Sunday, April 25, 2010

A Complete Inventory of Nuts

Another old one from the archives.

Have you ever thought about making a list of people whom you were convinced were certifiably nuts? I'm not talking about individually, but collectively, like people who go scuba diving in caves. I sometimes feel that insanity isn’t defined as fully as it needs to be. Some of the groups I think should be included in the new definition are storm chasers, teenage boys, and the twentysomething guys who tell steady girl friends that they "are just not the marrying kind."

Take for instance the guys who go cave diving. I can't think of a better way to allow my widow to collect my life insurance. Let's look at this logically. I'll take a limited commodity (my life), add a limited supply of a necessary sustaining ingredient (the tank full of air), and add two unlimited variables (the length of the cave and the amount of water in it). Algebraically, it looks like this; L+A/CW=0. Unquestionably, if you are experienced in this pastime, it is perfectly safe. The question is how do you become experienced with out becoming deceased?

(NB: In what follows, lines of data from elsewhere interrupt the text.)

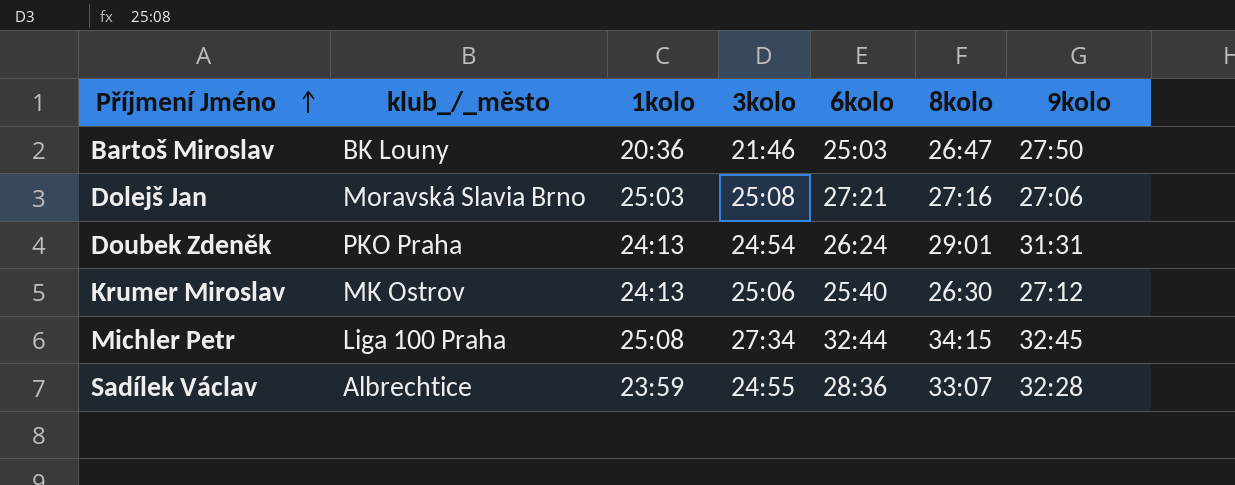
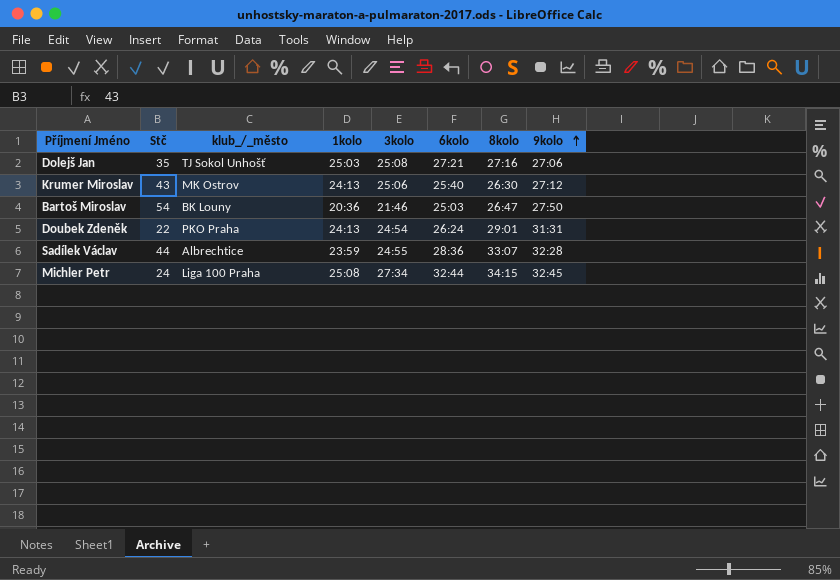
row order: Příjmení Jméno ascending -> 9kolo ascending
column Stč | position: none -> 2
Dolejš Jan | klub_/_město: Moravská Slavia Brno -> TJ Sokol Unhošť

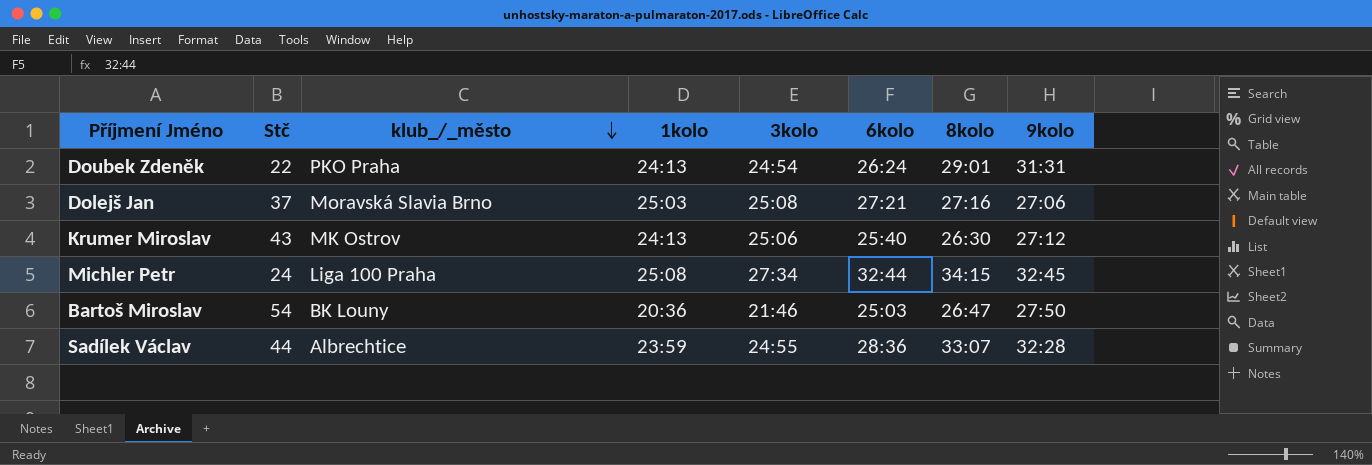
row order: 9kolo ascending -> klub_/_město descending
Dolejš Jan | Stč: 35 -> 37
Dolejš Jan | klub_/_město: TJ Sokol Unhošť -> Moravská Slavia Brno

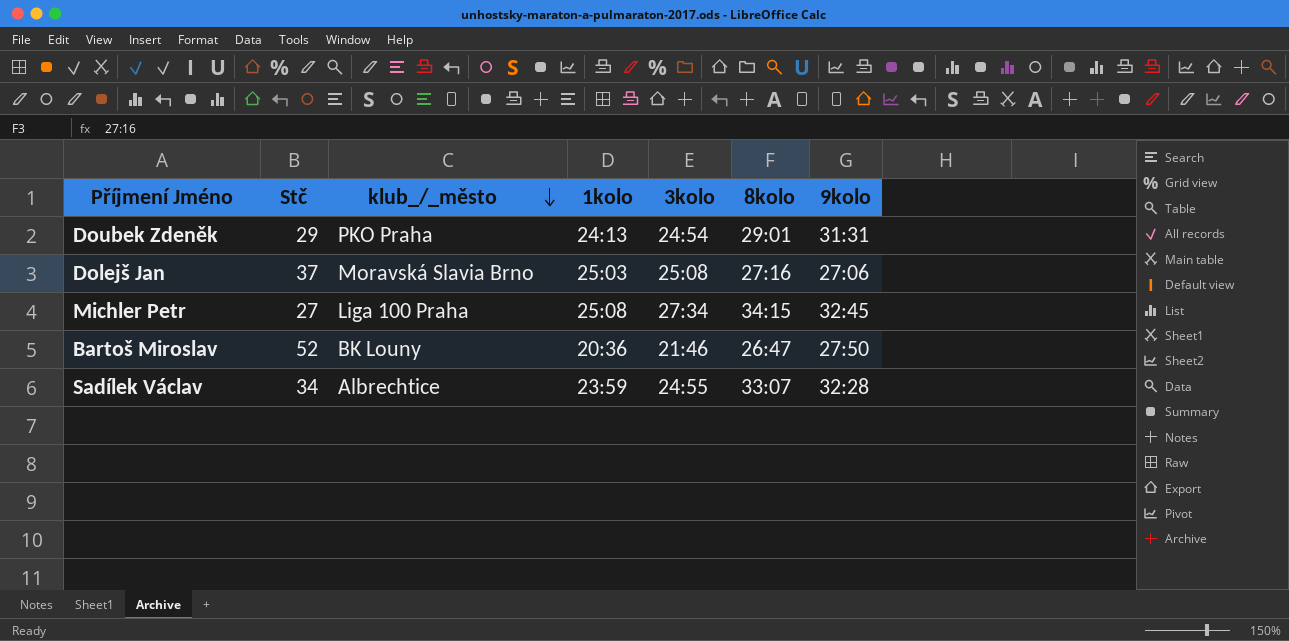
column 6kolo | position: 6 -> none
row Krumer Miroslav: 43 | MK Ostrov | 24:13 | 25:06 | 25:40 | 26:30 | 27:12 -> none
Doubek Zdeněk | Stč: 22 -> 29
Michler Petr | Stč: 24 -> 27
Bartoš Miroslav | Stč: 54 -> 52
Sadílek Václav | Stč: 44 -> 34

There are other things that people do for enjoyment that I wouldn't do to avoid jail, such as jumping out of perfectly good aircraft. Further proof that these people are slightly insane is that they are usually Marines to start with. This same analysis applies to people who scale cliffs and rappel down them, or endure the frigid winds of Everest. And some of these folks weren't Marines to begin with, and thereby lack that built in excuse for such risky behavior.

The only group other than Marines to have a built in excuse for daily insanity is teenage boys. For some reason the words "I dare you" are able to wipe out whatever little sense has been carefully cultivated by years of parental guidance. The formula is simple. Add three teenage males, all on a hormone induced, death wish high, two teenage girls who look like they need to be impressed with a manly feat of ignorance, and one "I dare you". You don't need to stir this recipe, it will blow up on it's own. A busy street or tall bridge makes a fine catalyst, as does the addition of an expendable auto, such as Mom's.

Some of these assumed nutty people are highly educated; a Doctor of this, a Masters in that, or at the least, a Rhodes scholar. Some times they even have a degree in the action they are pursuing, like the Doctor of Aero-anatomical science, who was an expert in high altitude free falling. But which came first, the drop or the degree? And how about people who study volcanoes and tornadoes just so they can claim a valid reason to be around them when they are at their most dangerous? If that isn't near the top of the nut heap, I don't know what is.

But don’t go anywhere, it gets worse. I just found out about a group who offers tours chasing tornadoes. How much would you trust your doctor if you found out that he spent his last vacation, and his hard earned cash, riding around Kansas looking for a twister? Could you trust the banker who gave the people who founded this business a starter loan? I’ll bet their insurance agent is prematurely gray, and deservedly rich. Need I mention the gentleman who just spent ten million dollars to have himself strapped to 10,000 pounds of liquid oxygen and have it lit like a massive bottle rocket? Care to trust him with your life savings for proper investment? This guy also was old enough to know better.

Which is unlike the last group that I consider for the Snickers Hall of Fame, the young males who consider commitment a four-letter word. It’s not that I’m bitter or envious in any way, but just how often do I need to hear about being free and able to practice self-determination? After all, I was once like that. I wasn’t born married. I’m not so senile I’ve forgotten how it feels. I don’t need a constant reminder that I’ve got responsibilities, a family, a career, and a long-term commitment to a mortgage company. So what is it about their behavior I consider so risky? It's because soon one of these youngsters is going to get a handful of knuckles in his face for his efforts to enlighten me.

I’ve got a few more examples, but I think I’ve illustrated the general idea. These folks are just too attuned to themselves, too focused on what they wish to do to care how the rest of the world views their sanity, or apparent lack thereof. Because if you ask me, that’s what makes them nuts.